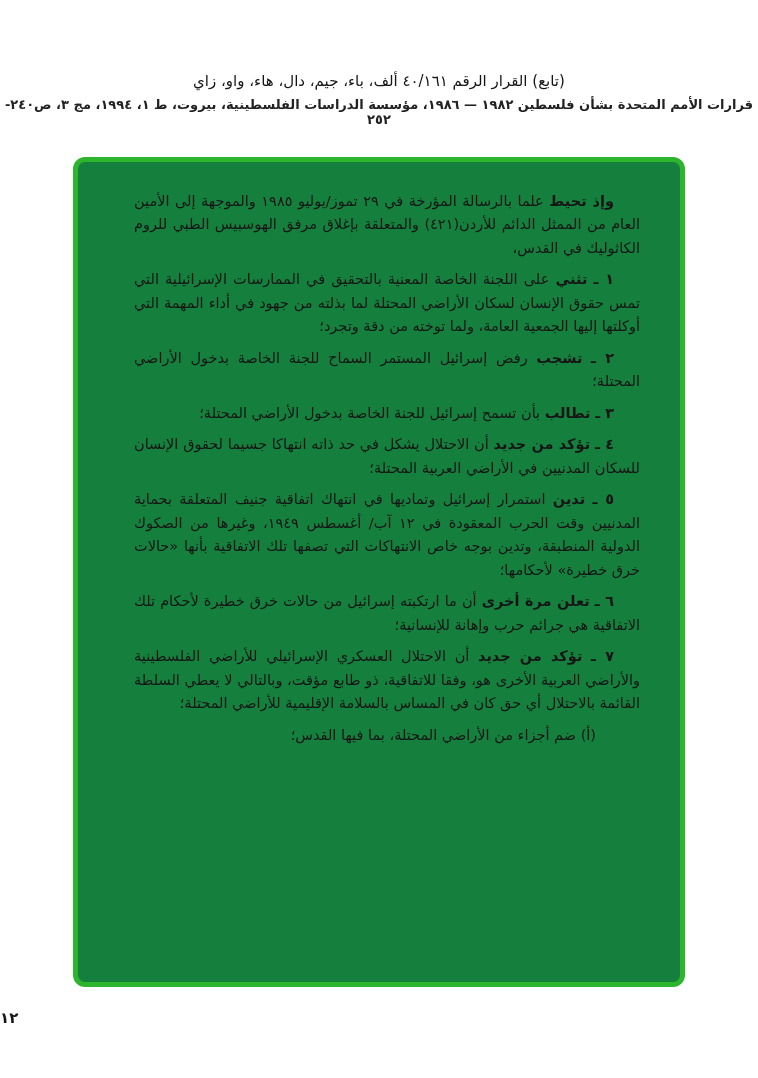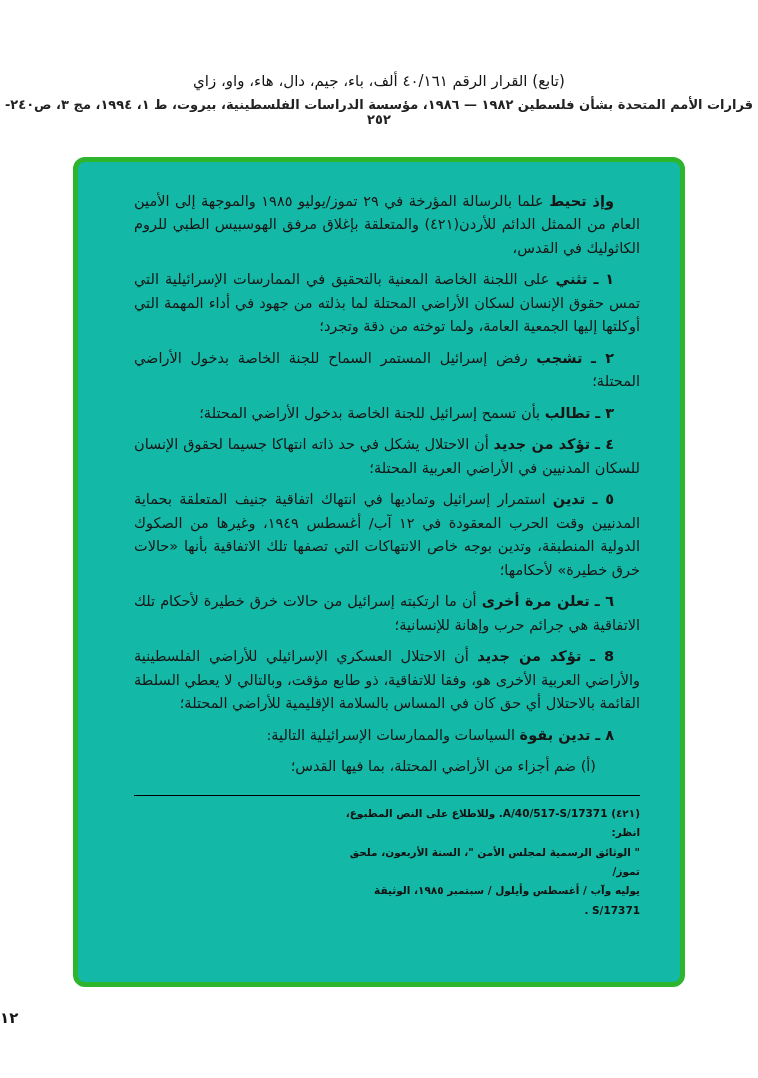"وإذ تحيط علما بالرسالة المؤرخة" .green-box { background: #14b8a6 -> #15803d }
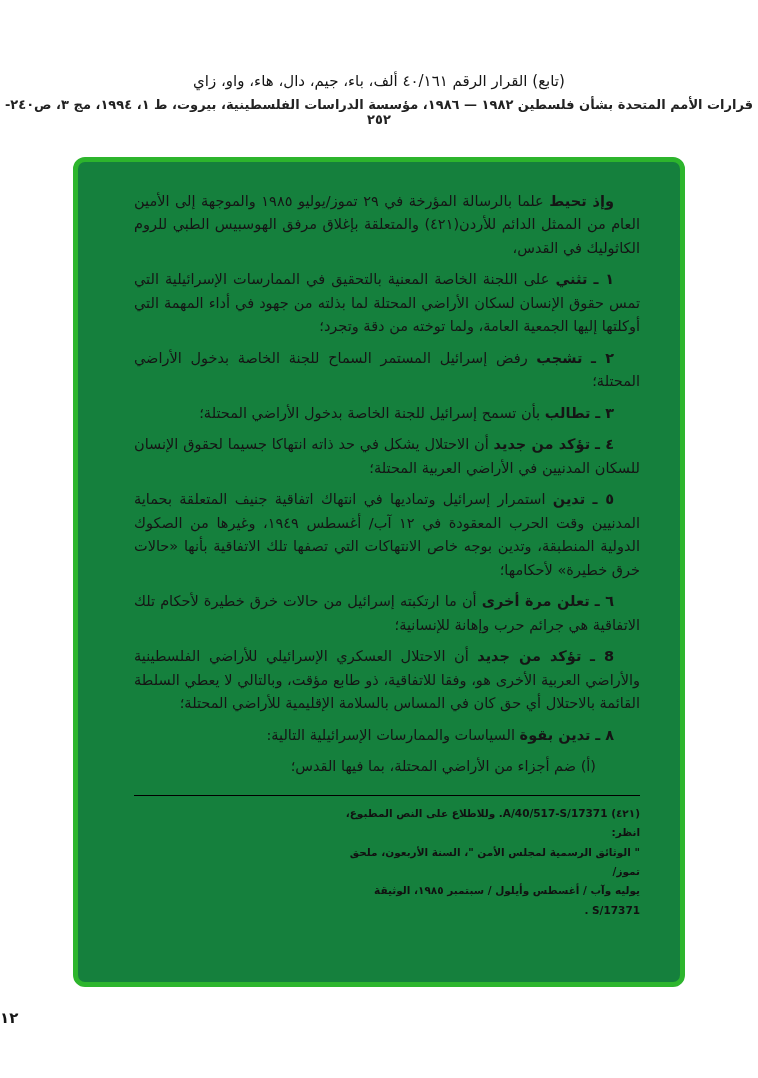"8 ـ" span.num { text: 8 -> ٧ }
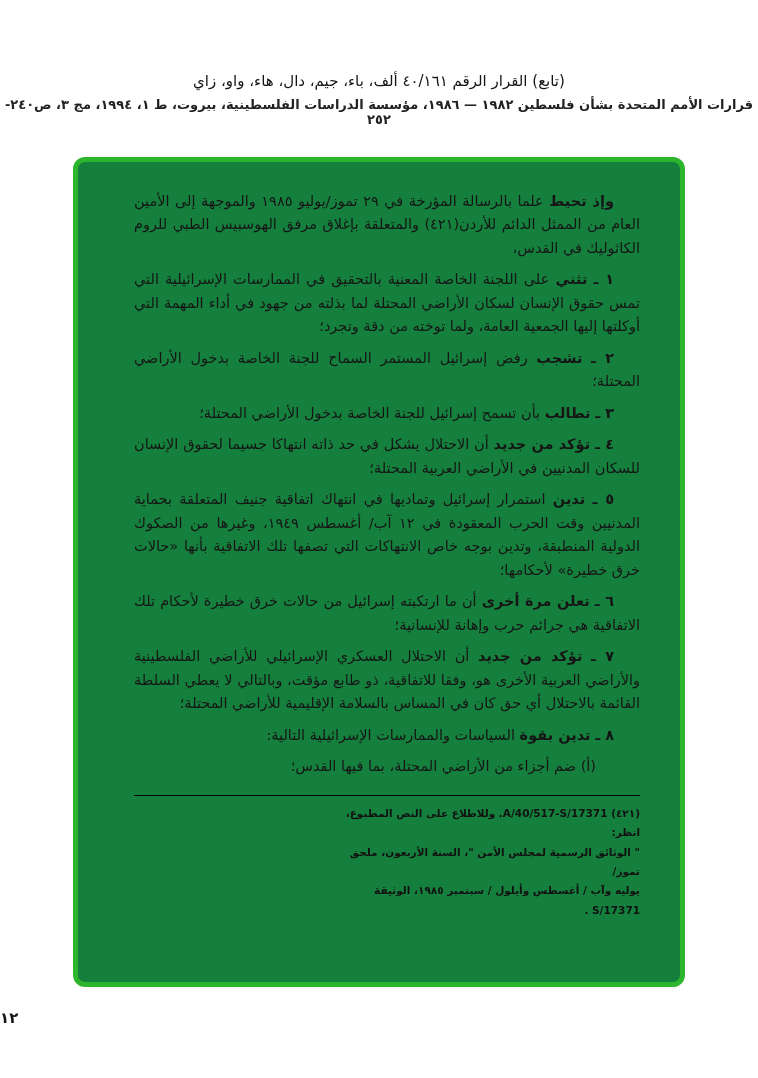"٨ ـ تدين بقوة السياسات" p.para { html: <p><span>٨ ـ</span> <b>تدين بقوة</b> <span>السياسات والممارسات الإسرائيلية التالية:</span></p> -> none }
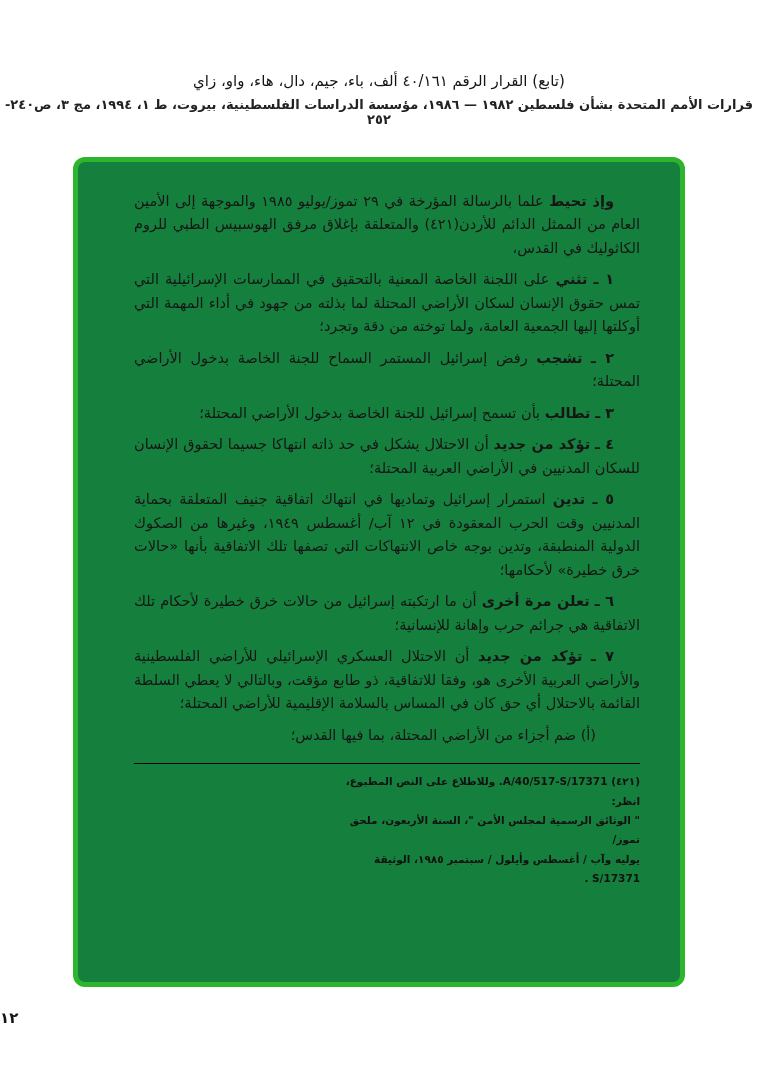"(٤٢١) A/40/517-S/17371. وللاطلاع على" div.footnote { html: <div> <div> <div>(٤٢١) A/40/517-S/17371. وللاطلاع على النص المطبوع، انظر:</div> <div>" الوثائق الرسمية لمجلس الأمن "، السنة الأربعون، ملحق تموز/</div> <div>يوليه وآب / أغسطس وأيلول / سبتمبر ١٩٨٥، الوثيقة</div> <div>S/17371 .</div> </div> </div> -> none }
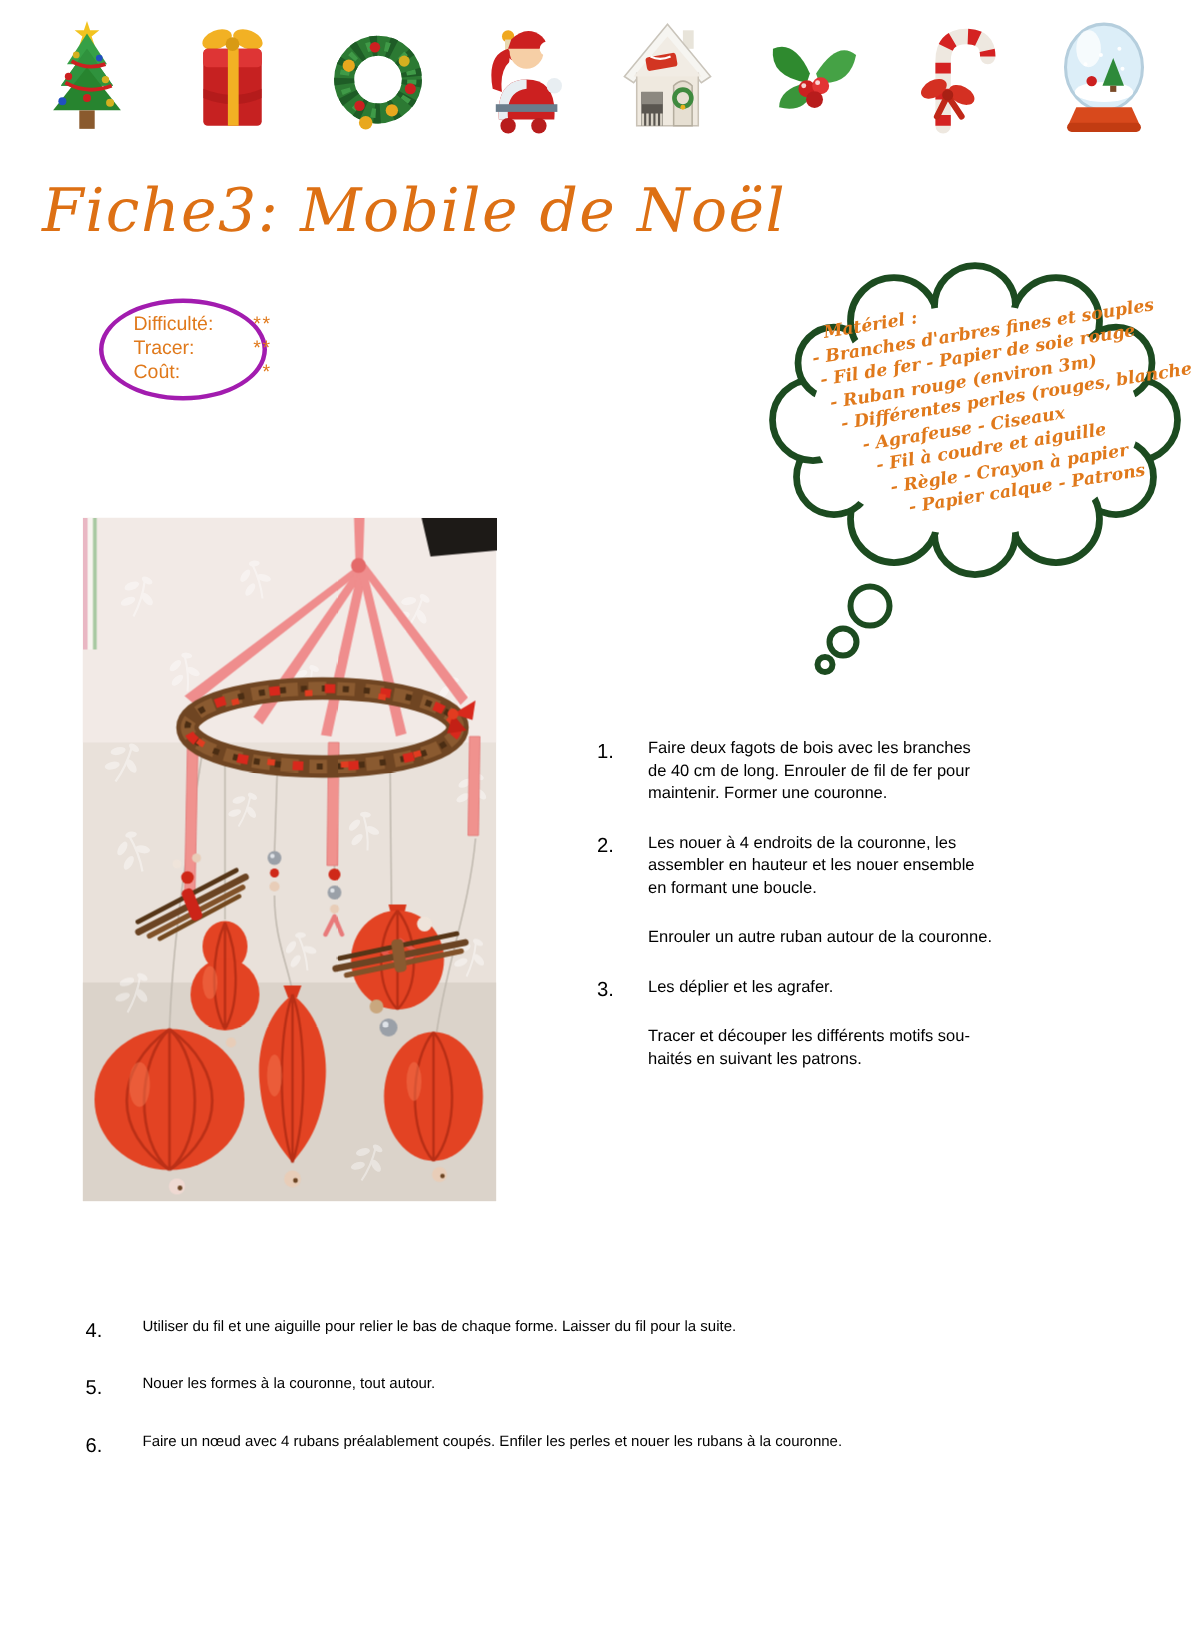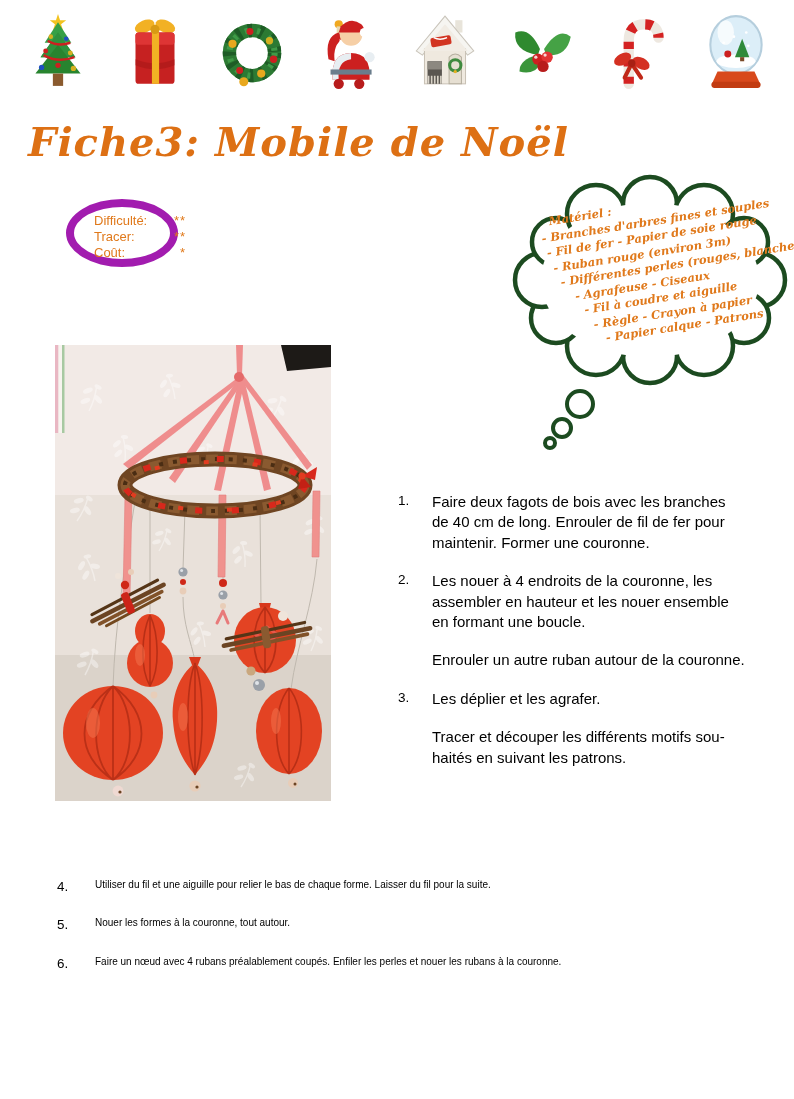"Fiche3: Mobile de Noël" .title { font-weight: 700 -> 400 }
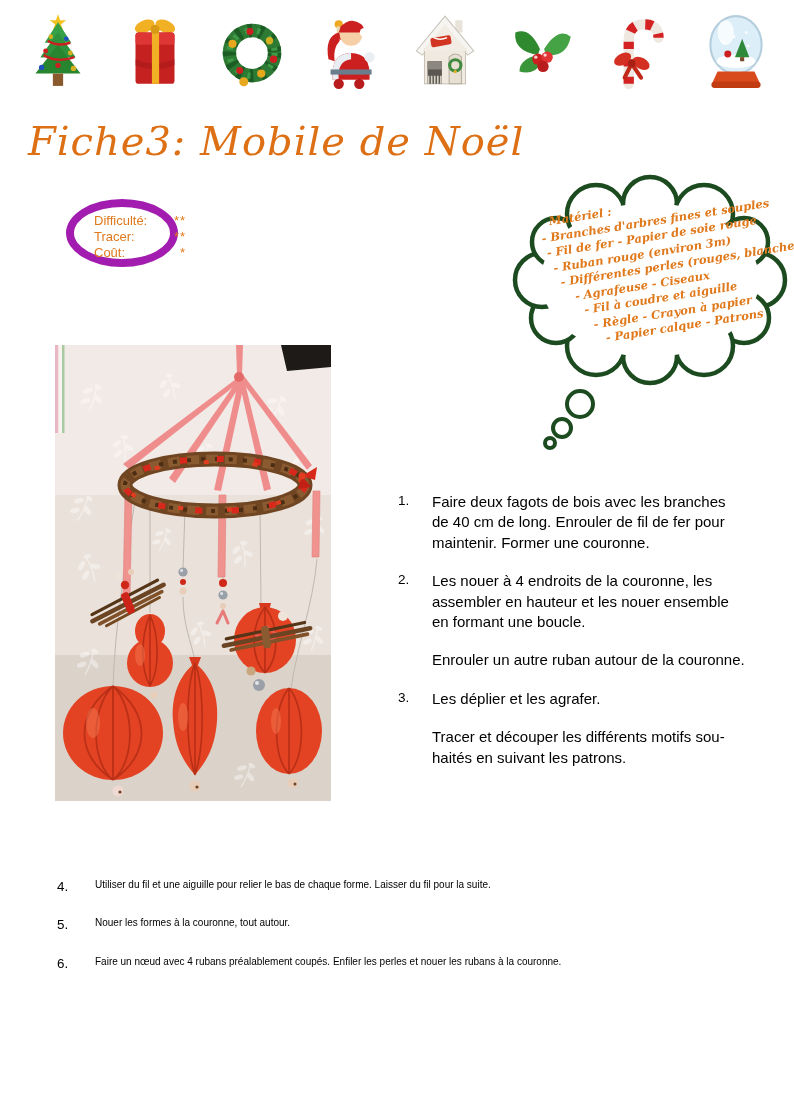"Difficulté:" .rating-oval { border: 8px solid #a21caf -> 3px solid #a21caf }
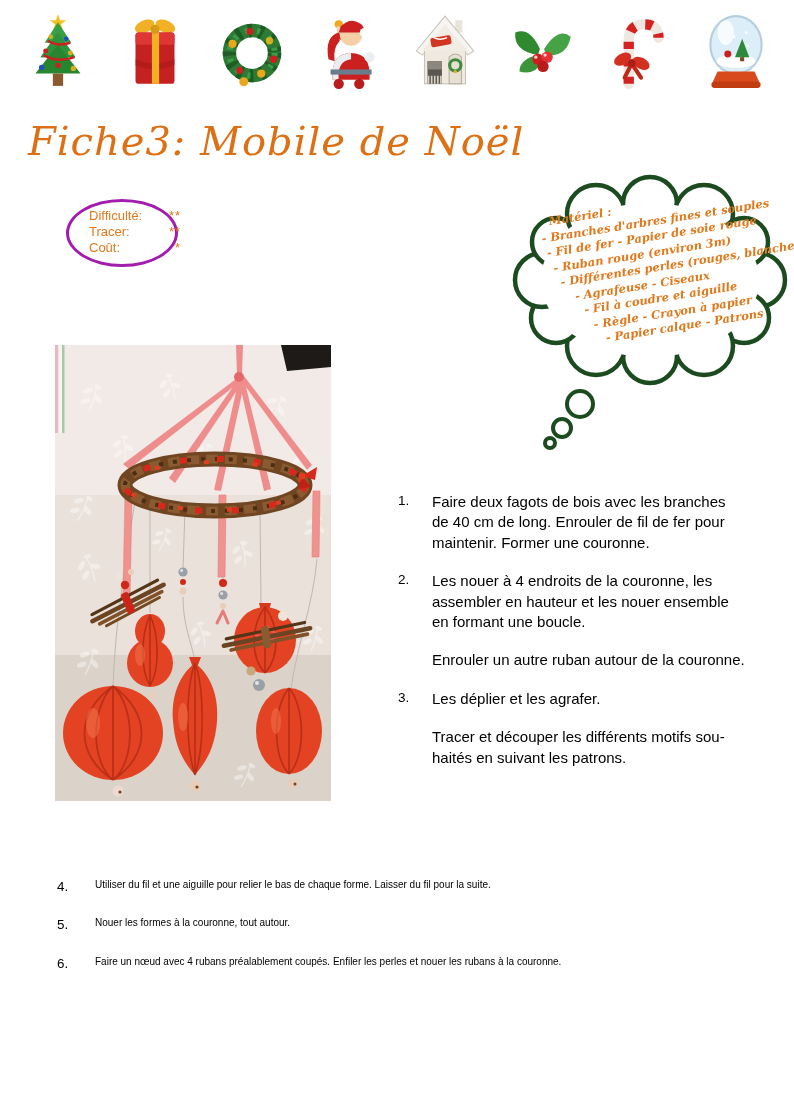"Faire deux fagots de bois" .para { font-size: 15px -> 11px }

§ **Brief**: Since the pictures are not part of the copy, transcribe only the remaining material, exactly.

§ **Answer for this exercise**:
"وإذ تحيط علما بالرسالة المؤرخة" .green-box { background: #14b8a6 -> #15803d }
"8 ـ" span.num { text: 8 -> ٧ }
"٨ ـ تدين بقوة السياسات" p.para { html: <p><span>٨ ـ</span> <b>تدين بقوة</b> <span>السياسات والممارسات الإسرائيلية التالية:</span></p> -> none }
"(٤٢١) A/40/517-S/17371. وللاطلاع على" div.footnote { html: <div> <div> <div>(٤٢١) A/40/517-S/17371. وللاطلاع على النص المطبوع، انظر:</div> <div>" الوثائق الرسمية لمجلس الأمن "، السنة الأربعون، ملحق تموز/</div> <div>يوليه وآب / أغسطس وأيلول / سبتمبر ١٩٨٥، الوثيقة</div> <div>S/17371 .</div> </div> </div> -> none }
"Fiche3: Mobile de Noël" .title { font-weight: 700 -> 400 }
"Difficulté:" .rating-oval { border: 8px solid #a21caf -> 3px solid #a21caf }
"Faire deux fagots de bois" .para { font-size: 15px -> 11px }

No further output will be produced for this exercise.